A Descoberta: Uma Atenuação Oculta de 8 dB no Datacenter
Decidimos auditar a comunicação interna do nosso Datacenter, especificamente o enlace entre o roteador de borda e o switch de agregação. Foi aí que o problema começou a aparecer.
Identificamos uma atenuação de mais de 8 dB em uma das interfaces SFP+ de 10 Gbps. Essa interface fazia parte de um grupo de agregação de portas (Link Aggregation) composto por 4 portas de 10 Gbps, totalizando um throughput de 40 Gbps de interconexão técnica. Como o consumo do provedor na época era baixo (cerca de 3 Gbps), teoricamente tínhamos 37 Gbps de sobra de banda. Além disso, contávamos com uma segunda interface de 40 Gbps ligada direto ao nosso fornecedor de trânsito.
Por haver tanta sobra de banda na agregação, o tráfego fluía, mas os pacotes que caíam especificamente na porta atenuada sofriam degradação.
O Erro Físico
Ao inspecionarmos visualmente o rack do Datacenter, encontramos a causa: haviam conectado um cordão óptico monomodo (SM) em um módulo SFP multimodo (MM).
Essa incompatibilidade de diâmetro de núcleo da fibra gerava uma perda de inserção massiva (os 8 dB de atenuação), gerando erros de transmissão e descartes invisíveis de pacotes.
[Módulo SFP Multimodo] <--- CORDÃO ERRADO (Monomodo) ---> [Módulo SFP Multimodo]
(Gera perda de 8 dB)
Solução e Aprendizado Prático
Mantivemos os mesmos módulos SFP e apenas substituímos o cordão óptico pelo modelo multimodo correto.

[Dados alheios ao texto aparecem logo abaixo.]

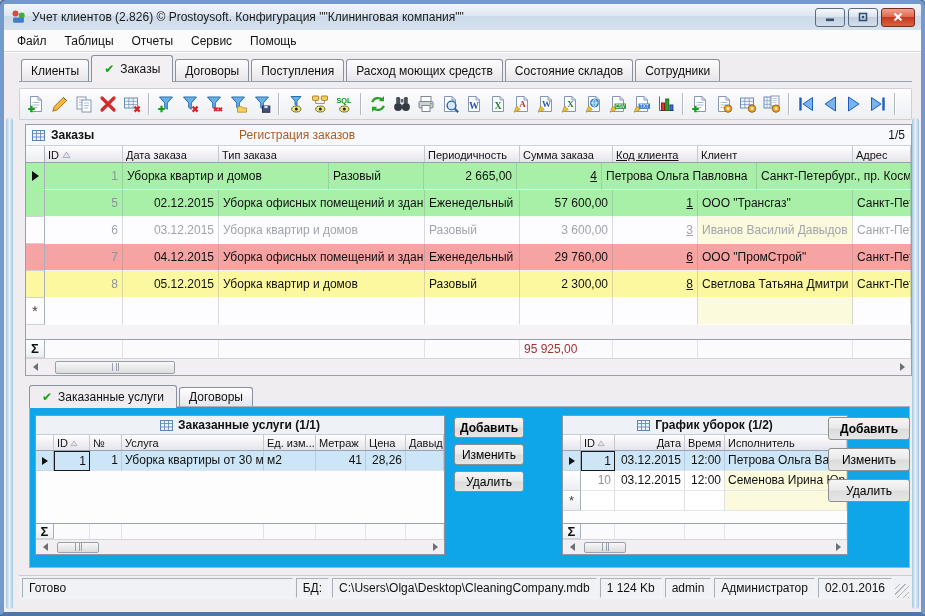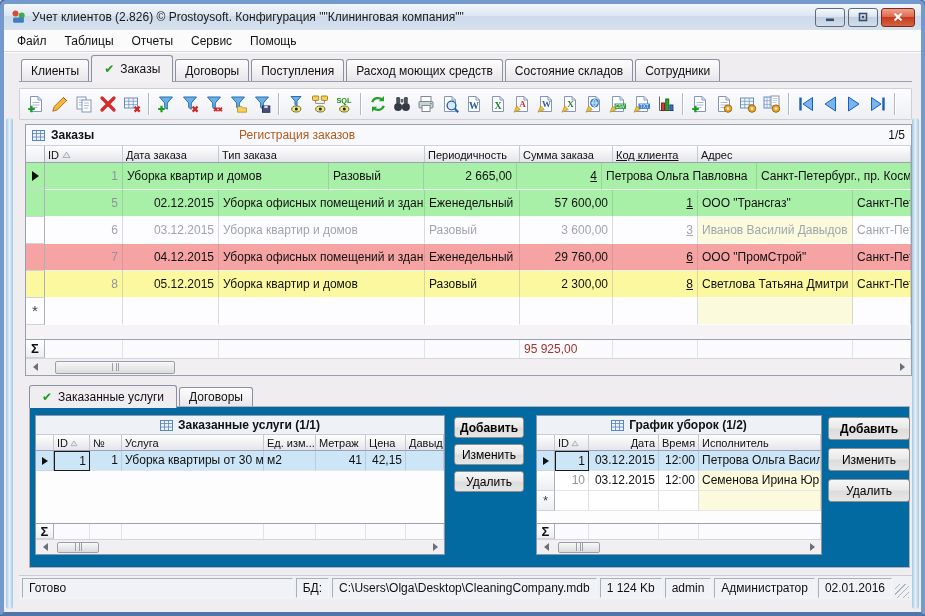--- a/index.html
+++ b/index.html
@@ -88,23 +88,23 @@
   .arr-r{ width:0;height:0;border-left:5px solid #6a7078;border-top:4px solid transparent;border-bottom:4px solid transparent;}
   .sb-thumb{ height:13px; border:1px solid #9aa0aa; border-radius:2px; background:linear-gradient(#f8f8f8,#dcdcde);
              display:flex; align-items:center; justify-content:center; }
   .grip3{ width:7px; height:8px; border-left:1px solid #9aa0aa; border-right:1px solid #9aa0aa;
           background:linear-gradient(to right,transparent 3px,#9aa0aa 3px,#9aa0aa 4px,transparent 4px); }
 
   
   .dtabs{ margin:8px 0 0 10px; height:22px; flex:0 0 22px; display:flex; align-items:flex-end; position:relative; z-index:2; }
   .dtabs .tab{ height:19px; }
   .dtabs .tab.active{ height:23px; background:#f0edf1; margin-bottom:-2px; }
-  .dpage{ margin:0 2px 0 10px; height:162px; flex:0 0 162px; border:1px solid #b2afba; position:relative; background:#0369a1; }
+  .dpage{ margin:0 2px 0 10px; height:162px; flex:0 0 162px; border:1px solid #b2afba; position:relative; background:#0ea5e9; }
   .panel{ position:absolute; top:8px; height:140px; border:1px solid #8f96a6; background:#fff; display:flex; flex-direction:column; overflow:hidden;}
-  .p1{ left:5px; width:410px; } .p2{ left:506px; width:286px; }
+  .p1{ left:5px; width:410px; } .p2{ left:532px; width:286px; }
   .ptitle{ height:19px; flex:0 0 19px; background:#eef1f6; border-bottom:1px solid #c8ccd8; display:flex;
            align-items:center; justify-content:center; gap:5px; font-weight:bold; }
   .phdr{ height:16px; flex:0 0 16px; display:flex; background:linear-gradient(#ffffff,#e4e4ec); border-bottom:1px solid #9aa2b2; font-size:11px;}
   .phdr .h{ border-right:1px solid #c4c8d2; padding:1px 3px 0 3px; white-space:nowrap; overflow:hidden; display:flex; align-items:center; gap:2px;}
   .prow{ height:20px; flex:0 0 20px; display:flex; }
   .prow .c{ border-right:1px solid rgba(120,128,140,.25); border-bottom:1px solid #e4e6ea; padding:0 3px;
             line-height:19px; white-space:nowrap; overflow:hidden; }
   .prow.sel .c{ background:var(--row-selected,#cde6f7); }
   .prow .c.focus{ border:1px solid #1a1a1a; background:var(--row-selected,#cde6f7); }
   .prow .c.req{ background:var(--cell-required,#fbfadd); }
@@ -494,20 +494,23 @@
           </div>
         <div class="h w-per">
             <span>Периодичность</span>
           </div>
         <div class="h w-sum">
             <span>Сумма заказа</span>
           </div>
         <div class="h w-code">
             <span>Код клиента</span>
           </div>
+        <div class="h w-cli">
+            <span>Клиент</span>
+          </div>
         <div class="h w-adr">
             <span>Адрес</span>
           </div>
       </div>
 
       <div class="row green">
         <div class="c gut w-g">
             <span class="tri"></span>
           </div>
         <div class="c w-id ra idtx">1</div>
@@ -651,21 +654,21 @@
         </div>
         <div class="prow sel">
           <div class="c s-g gut">
               <span class="tri-s"></span>
             </div>
           <div class="c s-id ra focus">1</div>
           <div class="c s-num ra">1</div>
           <div class="c s-srv">Уборка квартиры от 30 м2</div>
           <div class="c s-unit">м2</div>
           <div class="c s-area ra">41</div>
-          <div class="c s-price ra">42,15</div>
+          <div class="c s-price ra">28,26</div>
           <div class="c s-qty"></div>
         </div>
         <div class="pfill"></div>
         <div class="psum">
           <div class="c s-g gut">
               <span class="sumsym">Σ</span>
             </div>
           <div class="c s-id"></div>
           <div class="c s-num"></div>
           <div class="c s-srv"></div>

Após a troca, as reclamações de intermitência zeraram imediatamente.
Ao puxarmos o histórico do PRTG, vimos que o monitoramento já vinha acusando uma perda de pacotes mínima há dias. No entanto, como o protocolo ICMP (ping) é naturalmente descartado pelos roteadores em momentos de priorização de tráfego, nós havíamos ignorado o alerta por achar que era um comportamento aceitável.
Esse episódio nos ensinou que, em redes de alta performance, uma perda de pacotes muito inferior a 0,00001% causa, sim, problemas perceptíveis para o usuário final, principalmente em aplicações de tempo real como jogos e chamadas de voz.
A partir desse dia, adotamos o monitoramento de ping rigoroso como prioridade absoluta e realizamos um check-up completo em todos os cordões e interfaces de fibra do nosso Datacenter para garantir que nenhuma outra SFP estivesse operando com o cabo trocado.